Not-so-great Gatsby

A century after The Great Gatsby first hit shelves, most of us are still missing the point, at least according to the BBC. For a novel that’s become literary shorthand for sequins, champagne towers, and party invites printed in gold foil, its deeper message is a whole lot darker, and way less Instagrammable.

Let’s rewind to April 1925, when F Scott Fitzgerald’s now-iconic book was first published to a chorus of critical shrugs. Even the glowing reviews missed the mark. Fitzgerald himself grumbled that “not one had the slightest idea what the book was about.” Despite being admired by literary heavyweights like Edith Wharton, most early readers chalked it up as a middling crime novel. One headline even called it a dud. Ouch.

Fast forward a few decades, and Gatsby’s fortunes finally changed, thanks, of all things, to World War II (morbid, we know). A whopping 155,000 copies were handed out to American soldiers as part of a wartime book campaign. Suddenly, Gatsby had a fresh fanbase, and as the American Dream became central to post-war identity, the book’s themes started to resonate.

By the ’60s, Gatsby was required reading. Then Hollywood stepped in with Robert Redford donning a pink suit in the 1974 film. The term “Gatsbyesque” was coined, and Jay Gatsby’s name got plastered on everything from cocktail bars to cologne. Even sandwiches. Yes, really, Google the “Gatsby sandwich” if you dare.

An accidental hit

But here’s the thing: Gatsby was never meant to be a vibe. He’s not just a charming host with a killer view of the bay – he’s also a deluded dreamer, a criminal, and a man clinging so hard to a fantasy that it destroys him. Naming your fancy hotel after him is like calling your dating app Frankenstein. You missed the point, buddy.

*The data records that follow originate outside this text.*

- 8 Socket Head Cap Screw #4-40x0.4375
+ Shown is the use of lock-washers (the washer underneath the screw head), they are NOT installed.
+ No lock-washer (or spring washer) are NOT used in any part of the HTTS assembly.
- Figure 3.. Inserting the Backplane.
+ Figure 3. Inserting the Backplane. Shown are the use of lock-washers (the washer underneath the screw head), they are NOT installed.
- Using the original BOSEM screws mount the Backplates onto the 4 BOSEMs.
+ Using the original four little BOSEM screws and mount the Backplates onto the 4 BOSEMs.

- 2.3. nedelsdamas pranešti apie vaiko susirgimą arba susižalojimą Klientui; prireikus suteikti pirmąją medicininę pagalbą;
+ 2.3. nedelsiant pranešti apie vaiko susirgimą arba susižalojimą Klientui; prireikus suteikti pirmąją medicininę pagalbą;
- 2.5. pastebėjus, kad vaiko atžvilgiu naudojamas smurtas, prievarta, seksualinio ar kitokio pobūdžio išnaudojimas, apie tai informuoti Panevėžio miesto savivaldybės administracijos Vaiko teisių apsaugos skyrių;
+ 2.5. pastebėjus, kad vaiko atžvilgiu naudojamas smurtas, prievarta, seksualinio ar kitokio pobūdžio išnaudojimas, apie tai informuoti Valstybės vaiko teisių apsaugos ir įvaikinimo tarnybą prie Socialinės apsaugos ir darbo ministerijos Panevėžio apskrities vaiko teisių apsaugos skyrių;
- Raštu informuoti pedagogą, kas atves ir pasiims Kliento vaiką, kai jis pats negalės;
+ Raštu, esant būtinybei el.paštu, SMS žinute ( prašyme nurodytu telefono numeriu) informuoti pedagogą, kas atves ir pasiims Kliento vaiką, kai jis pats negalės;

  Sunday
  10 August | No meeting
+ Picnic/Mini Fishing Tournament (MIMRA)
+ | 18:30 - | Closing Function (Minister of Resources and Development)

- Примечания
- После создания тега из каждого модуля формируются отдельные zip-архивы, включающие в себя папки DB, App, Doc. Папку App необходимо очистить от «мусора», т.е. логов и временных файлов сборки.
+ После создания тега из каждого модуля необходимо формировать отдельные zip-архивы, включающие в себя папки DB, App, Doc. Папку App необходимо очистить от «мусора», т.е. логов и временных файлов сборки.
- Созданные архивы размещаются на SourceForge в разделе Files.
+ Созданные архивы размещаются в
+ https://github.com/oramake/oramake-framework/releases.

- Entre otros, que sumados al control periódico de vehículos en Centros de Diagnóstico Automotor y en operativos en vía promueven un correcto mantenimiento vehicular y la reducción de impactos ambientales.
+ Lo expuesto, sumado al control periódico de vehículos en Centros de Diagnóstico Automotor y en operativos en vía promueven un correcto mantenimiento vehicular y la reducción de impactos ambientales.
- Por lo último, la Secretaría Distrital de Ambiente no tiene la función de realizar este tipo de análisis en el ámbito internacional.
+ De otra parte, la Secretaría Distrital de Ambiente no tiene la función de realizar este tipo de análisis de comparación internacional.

But the enduring misreadings of the novel aren’t just about Gatsby’s tragic glamour. A big part of the confusion comes from the narrator: Nick Carraway. He’s slippery, both judge and admirer, distant yet disturbingly close to the action. And we only see Gatsby through his eyes. That’s where the real richness lies, says literary scholar William Cain: Nick’s narrative is full of contradictions, and unpacking them is key to understanding what Fitzgerald was really doing.

Author Michael Farris Smith agrees. He wrote Nick, a prequel that imagines Carraway’s backstory, from World War I trenches to jazz-soaked Paris and the seedy back streets of New Orleans, before he lands in West Egg. Smith’s theory is that Nick is dealing with deep trauma and disillusionment, and it’s what shapes his detachment. In Gatsby’s tale, Nick isn’t just a bystander. He’s a haunted lens.

 

For Smith, like many readers, Gatsby didn’t click until later in life. The high school version felt like rich people whining. But in his twenties, living abroad and wrestling with identity, the book hit differently. Gatsby’s desperation, Nick’s confusion, and the fragile shimmer of dreams on the brink – they all made sense.

Maybe that’s Gatsby’s real magic. It evolves. Read it at 17, and it’s about parties. Read it at 30, and it’s about longing. Read it at 45, and it’s a full-blown existential crisis wrapped in beautiful prose.

That flexibility has fuelled a flood of new interpretations, especially since the book’s copyright expired in 2021. No more legal red tape means more Gatsby, everywhere: musicals (yes, two of them), immersive theatre, TV adaptations, and even a murder mystery starring Gatsby’s made-up little sister, Greta. There’s also a gender-flipped retelling with a female Jay Gatsby. Still waiting on the Muppets version, though.

And yet, for all this reinvention, the American Dream – the novel’s beating heart – remains as slippery as ever. Fitzgerald paints it as tantalising but brutal. Gatsby believes he can buy his way into the elite, but he’s never truly accepted. Cain points out that this critique still resonates: rigid class lines, the hollowness of meritocracy, and the price people pay to “make it” in America.

That dream, for many, feels more unreachable now than ever. Cain’s students, he says, often read the book with a kind of quiet sadness. The promise of success, the idea that effort equals reward – it’s not just the fictional Gatsby who’s disillusioned.

Blind spots

Of course, not everything about the novel has aged gracefully. Fitzgerald’s portrayal of race is cringeworthy at best, and the women are largely ornamental – vehicles for Gatsby’s desire, not characters in their own right. But modern adaptations are starting to fill in those gaps, challenging the book’s blind spots rather than ignoring them.

Ultimately, The Great Gatsby is a mirror – sometimes foggy, sometimes sharp – that reflects where we are and what we yearn for. It’s been misread, memeified, turned into party décor and perfume. But its power, oddly enough, has only grown.

Maybe the book’s greatest trick is this: every time you come back to it, you discover something new. And every time, it asks the same quietly devastating question – what happens when the dream doesn’t deliver?